O discurso rentista ampliou defesa da redução do tamanho do Estado, ou seja, dos gastos sociais, que puxam a demanda efetiva, desenvolvimentista (emprego, renda, consumo, produção, arrecadação e investimento).
Tornou-se imperativo retirar dinheiro da produção para transferir à Faria Lima para quitar juros e amortizações crescentes da dívida pública em expansão impagável por conta dos juros altos.
O preço a pagar são baixo crescimento e baixos salários que vieram acompanhados das reformas neoliberais, da previdência e trabalhista, enquanto cresceram as privatizações e a desnacionalização econômica.
Agora, com o protecionismo trumpista, que tende a forçar a desvalorização do real, para dar competitividade às exportações brasileiras, diante da desvalorização do dólar, as pressões inflacionárias aumentam.
Fica mais difícil conviver com as restrições fiscais e monetárias impostas pelo neoliberalismo rentista.
NACIONALISMO X NEOLIBERALISMO
A volta das pautas nacionalistas se torna imperativo categórico para promover o desenvolvimento nacional, bloqueado pelo garrote fiscal neoliberal que se aprofunda com a nova política americana de Trump.
Há um otimismo exagerado de que o Brasil pode ser beneficiado pelo trumpismo protecionista que fixou tarifa menor, de 10%, sobre produtos brasileiros, em comparação com os países industrializados.
Ora, ele não penalizou mais o Brasil, porque o grosso das exportações brasileiras são de produtos primários e semielaborados, diante de uma indústria já sucateada pelo modelo neoliberal.
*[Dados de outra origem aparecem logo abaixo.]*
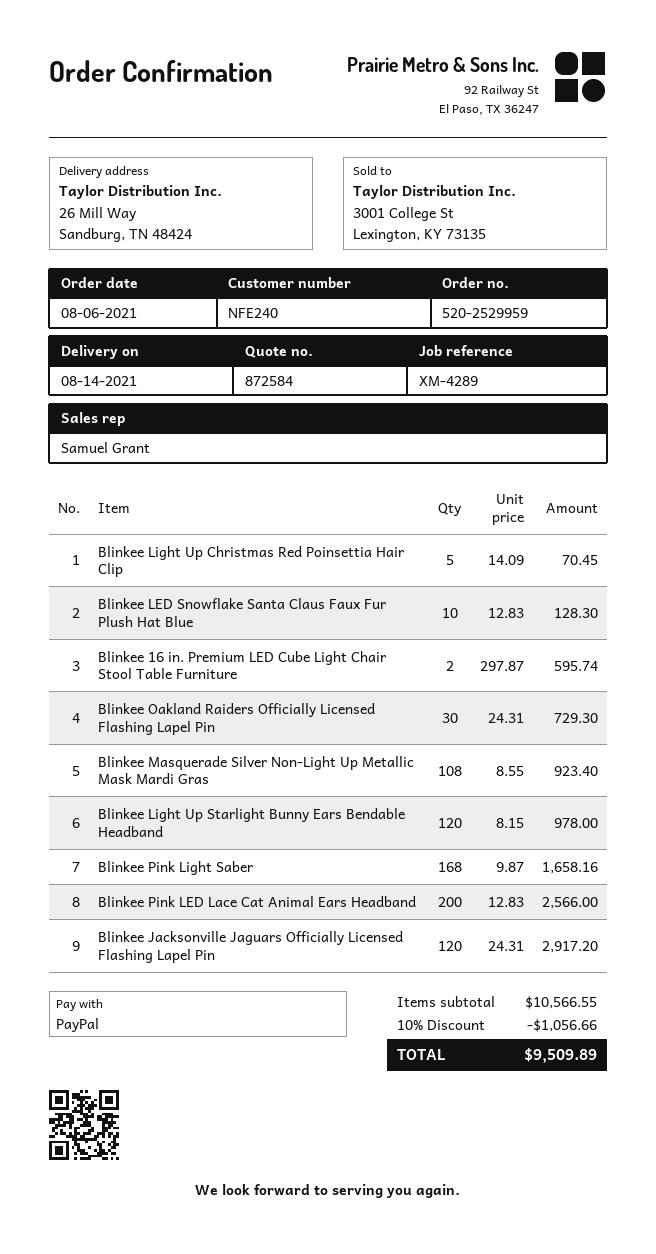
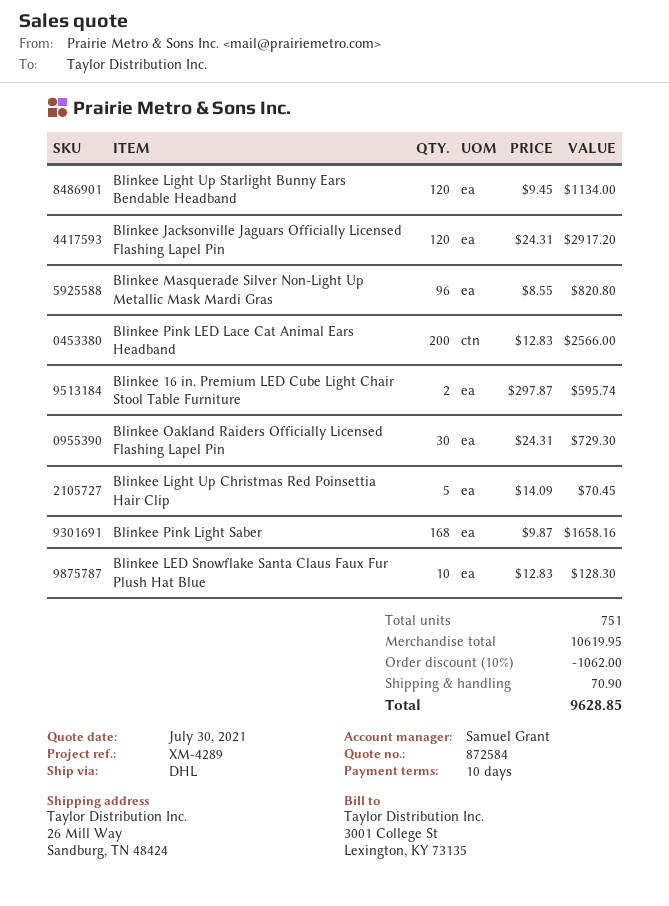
Blinkee Masquerade Silver Non-Light Up Metallic Mask Mardi Gras: 108 x 8.55 = 923.40 -> 96 x 8.55 = 820.80
Blinkee Light Up Starlight Bunny Ears Bendable Headband: 120 x 8.15 = 978.00 -> 120 x 9.45 = 1134.00
subtotal: 10566.55 -> 10619.95
discount: 10% = 1056.66 -> 10% = 1062.00
shipping: none -> 70.90
total: 9509.89 -> 9628.85

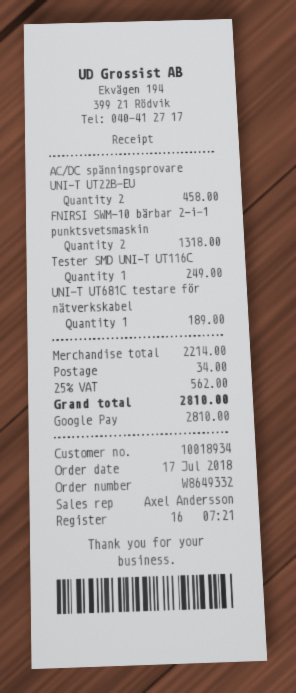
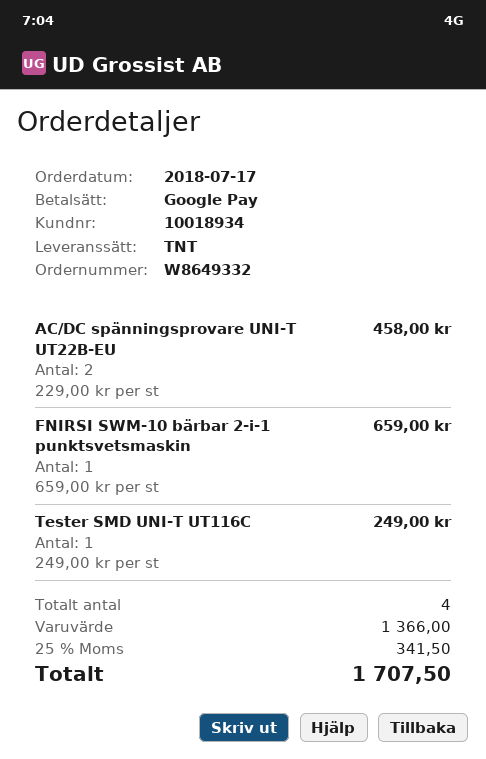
FNIRSI SWM-10 bärbar 2-i-1 punktsvetsmaskin: 2 for 1318.00 -> 1 for 659.00
UNI-T UT681C testare för nätverkskabel: 1 for 189.00 -> none
subtotal: 2214.00 -> 1366.00
shipping: 34.00 -> none
tax: 25% = 562.00 -> 25% = 341.50
total: 2810.00 -> 1707.50

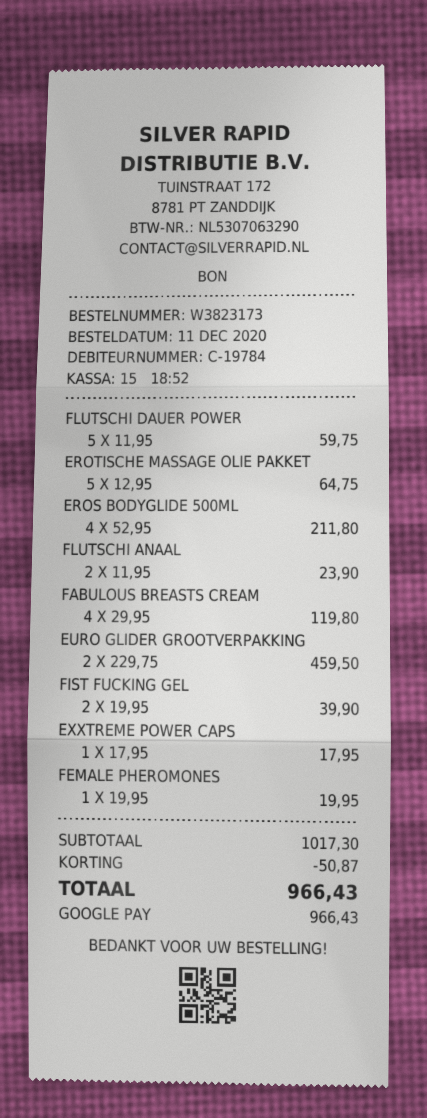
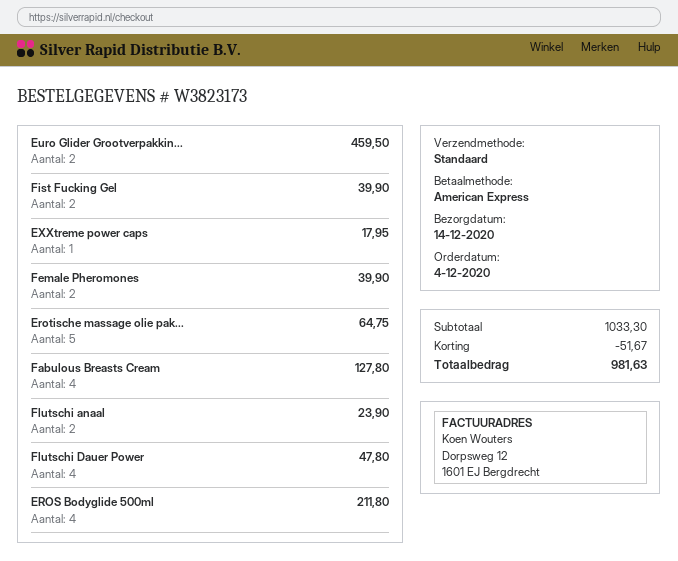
order date: 2020-12-11 -> 2020-12-04
payment method: Google Pay -> American Express
FLUTSCHI DAUER POWER: 5 for 59.75 -> 4 for 47.80
FABULOUS BREASTS CREAM: 4 for 119.80 -> 4 for 127.80
FEMALE PHEROMONES: 1 for 19.95 -> 2 for 39.90
subtotal: 1017.30 -> 1033.30
discount: 50.87 -> 51.67
total: 966.43 -> 981.63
Importar matérias primarias barata é fundamental para baratear o produto manufaturado americano.
Por que encarecê-lo com tarifa elevada, se o resultado seria manufaturado caro para perder competitividade para o produto chinês, maior concorrente?
Brasil, no cenário global, sob neoliberalismo, é considerado economia semiindustrial, primária.
Mantê-la nessa condição é fundamental para o imperialismo americano.
O protecionismo trumpista, portanto, coloca o desafio ao governo Lula de sair da armadilha do neoliberalismo, para se desenvolver sustentavelmente.
Caso contrário, não sairá da primarização econômica que condena economia brasileira à eterna colonização.